PROBLEM DETAILS >> Of the lines below, write out exactly those from the line with "(197, 40) none" through the line with "(50, 230) none -> [119,296,198,312] Requests", both included, and skip the rest.

DATA FOR THE TASK >>
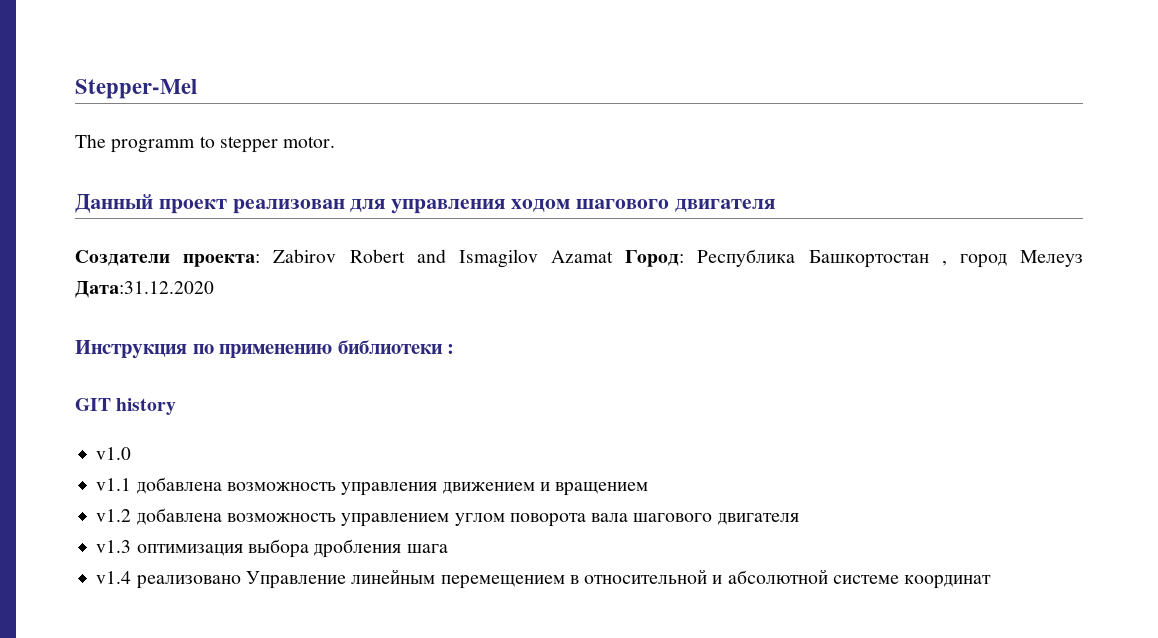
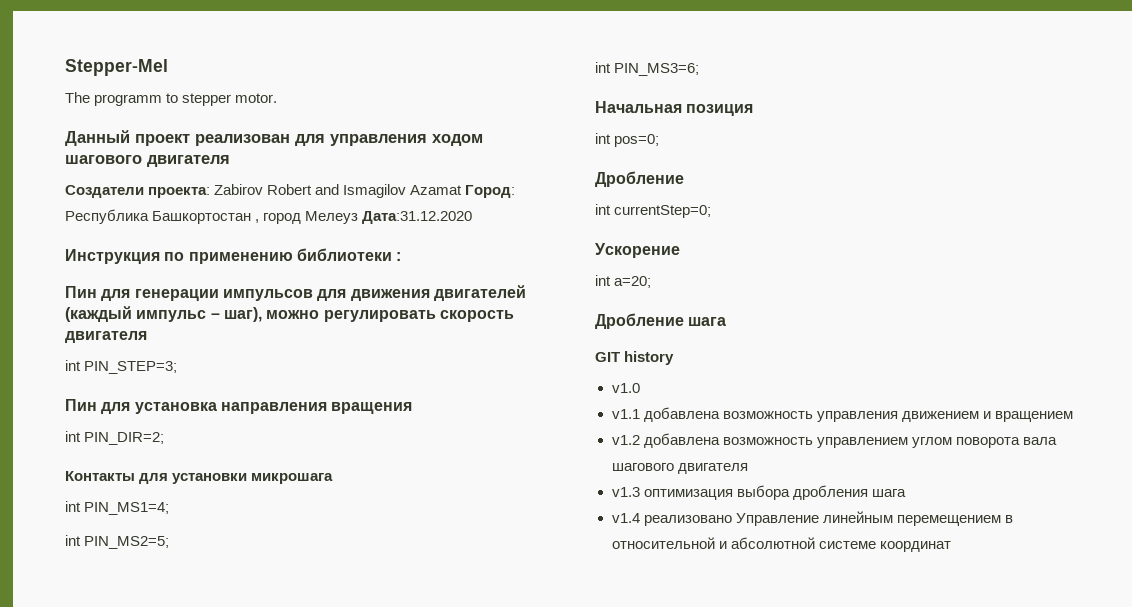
(455, 349) none -> [65,285,526,301] [65,306,514,322] [65,331,147,343] [65,360,178,374] [65,399,413,414] [65,431,165,445] [65,471,334,484] [65,501,170,515] [65,535,170,549] [595,62,700,76] [595,101,754,116] [595,133,660,147] [595,171,684,187] [595,204,712,218] [595,243,680,258] [595,275,652,288] [595,313,727,329] // Пин для генерации импульсов для движения двигателей (каждый импульс – шаг), можно регулировать скорость двигателя // int PIN_STEP=3; // Пин для установка направления вращения // int PIN_DIR=2; // Контакты для установки микрошага // int PIN_MS1=4; // int PIN_MS2=5; // int PIN_MS3=6; // Начальная позиция // int pos=0; // Дробление // int currentStep=0; // Ускорение // int a=20; // Дробление шага

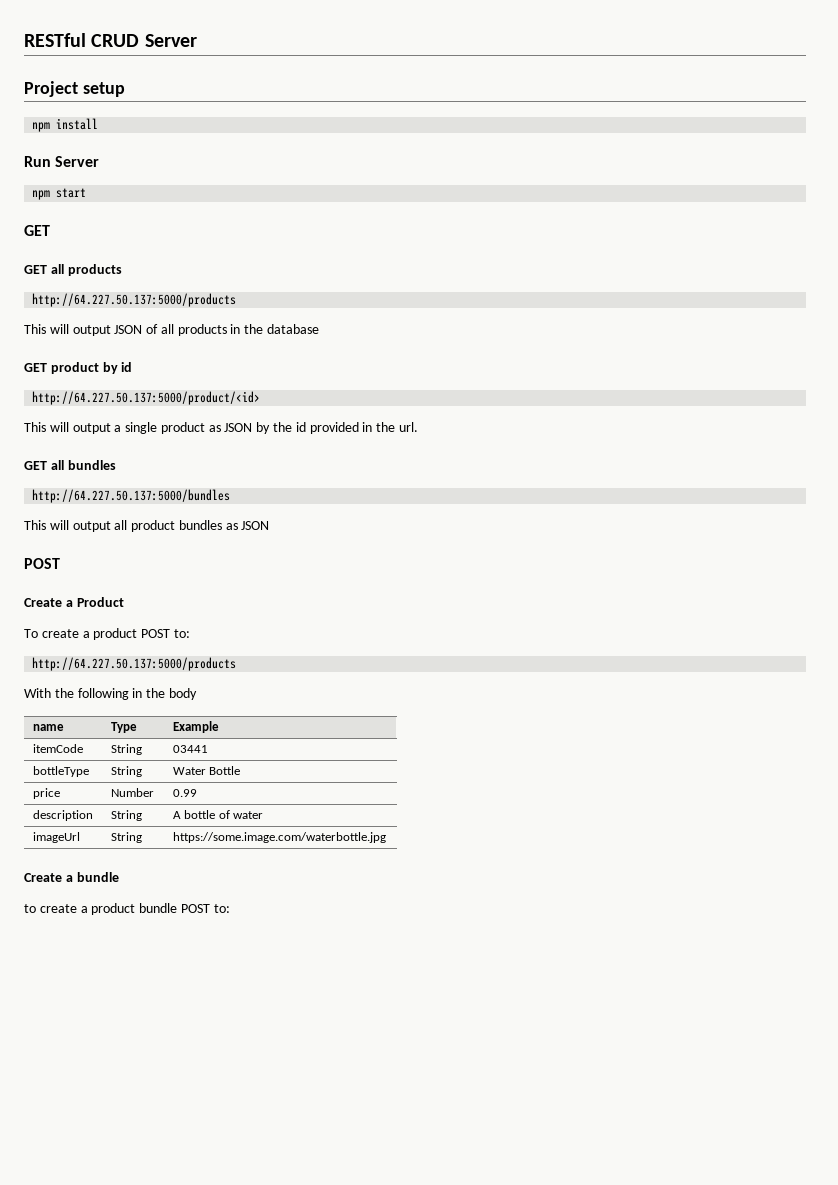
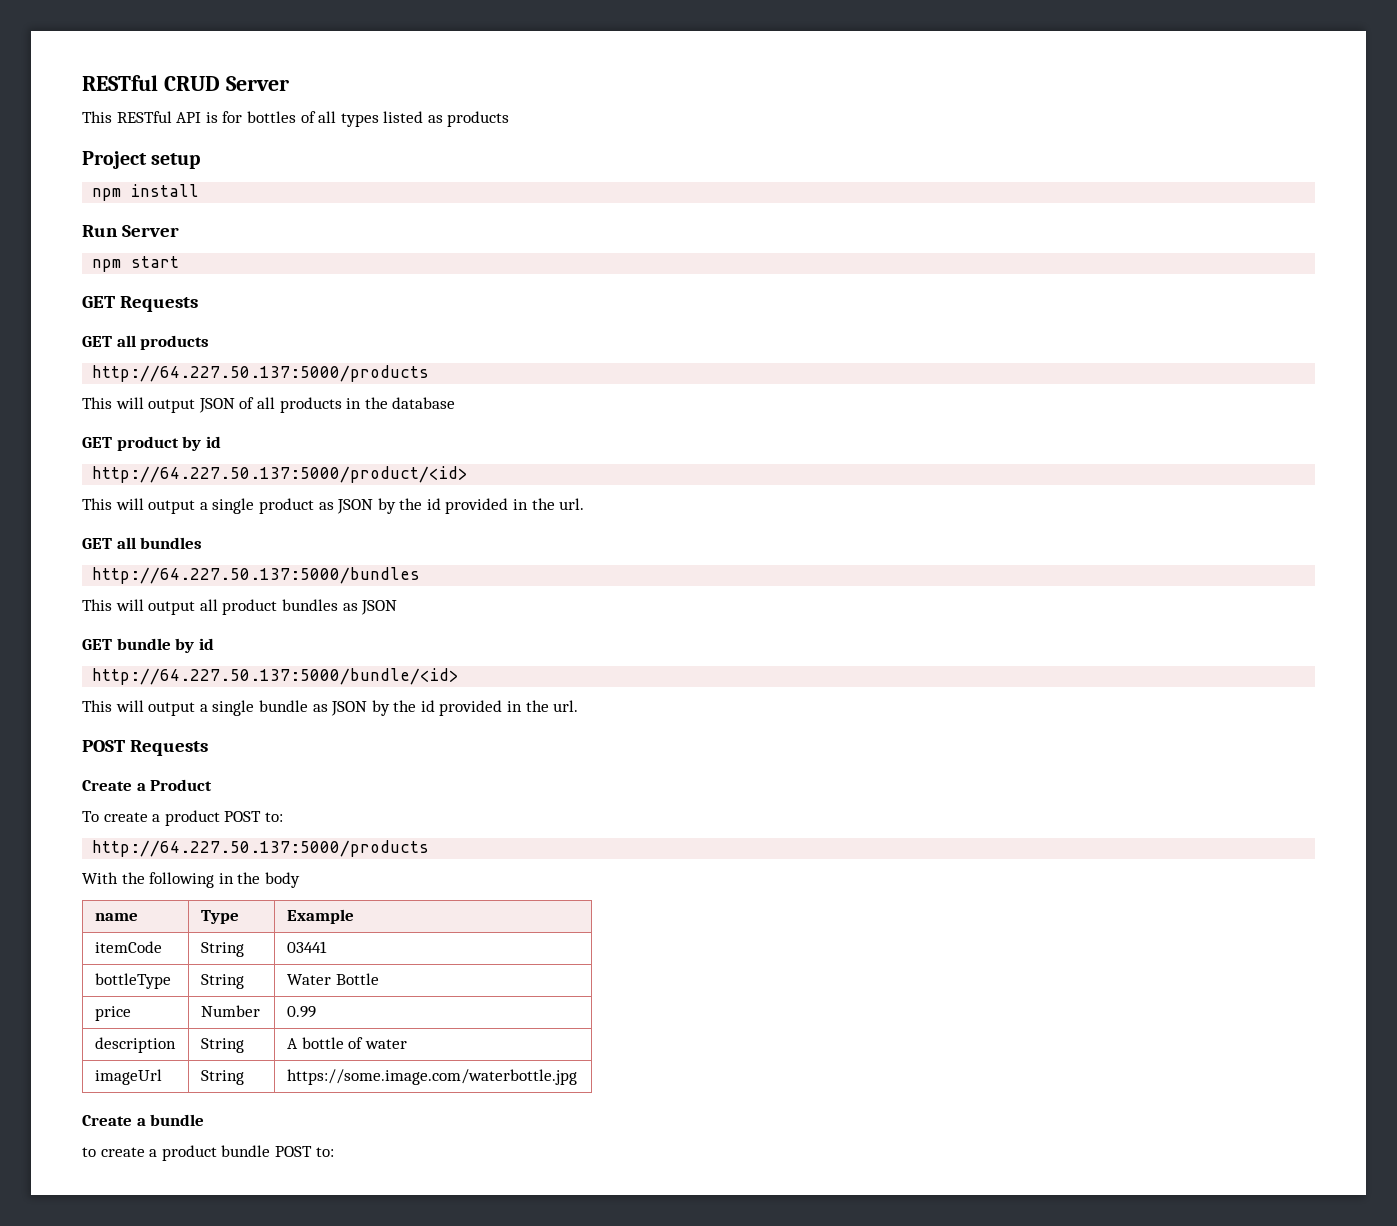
(197, 40) none -> [82,111,510,127] // This RESTful API is for bottles of all types listed as products
(50, 230) none -> [119,296,198,312] Requests
[24,558,60,569] // POST -> [82,638,214,653] [92,668,460,685] [82,700,579,716] [82,740,208,756] // GET bundle by id // http://64.227.50.137:5000/bundle/<id> // This will output a single bundle as JSON by the id provided in the url. // POST Requests

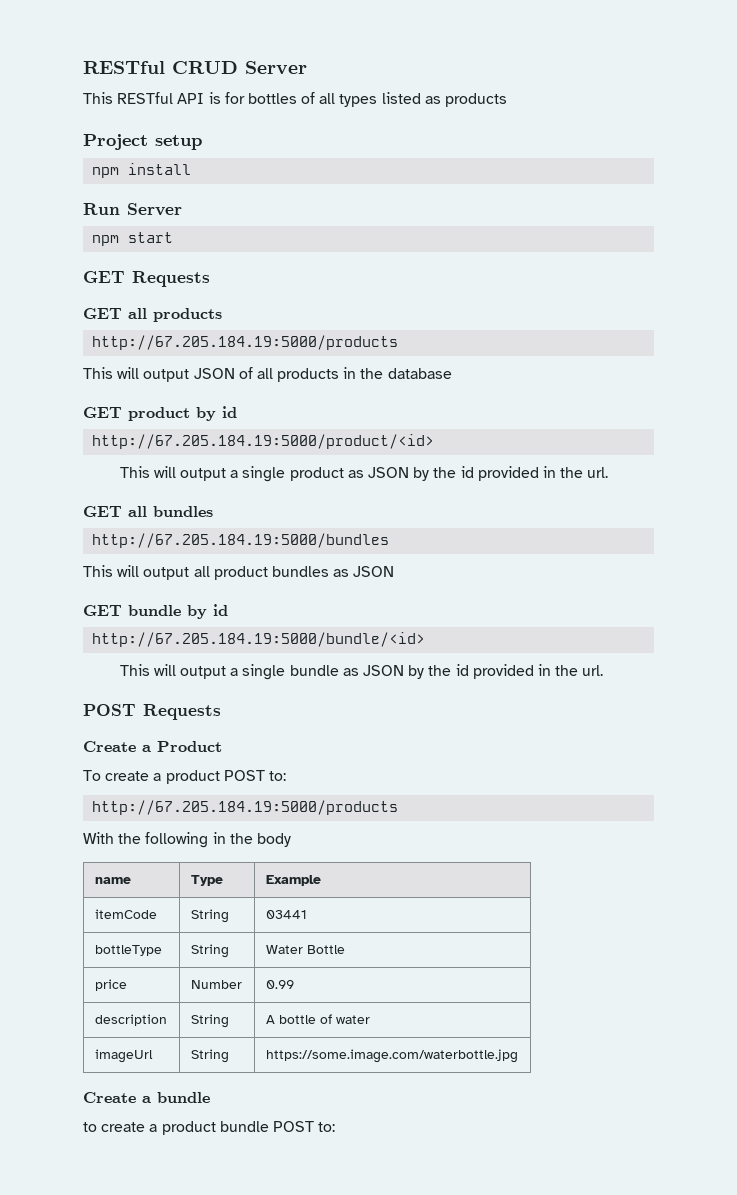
[92,365,430,382] http://64.227.50.137:5000/products -> [92,335,399,350] http://67.205.184.19:5000/products
[92,466,469,483] http://64.227.50.137:5000/product/<id> -> [92,434,435,449] http://67.205.184.19:5000/product/<id>
[92,567,421,584] http://64.227.50.137:5000/bundles -> [92,533,390,548] http://67.205.184.19:5000/bundles
[92,668,460,685] http://64.227.50.137:5000/bundle/<id> -> [92,632,426,647] http://67.205.184.19:5000/bundle/<id>
[92,840,430,857] http://64.227.50.137:5000/products -> [92,800,399,815] http://67.205.184.19:5000/products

ANSWER FOR THIS EXERCISE >>
(197, 40) none -> [82,111,510,127] // This RESTful API is for bottles of all types listed as products
(50, 230) none -> [119,296,198,312] Requests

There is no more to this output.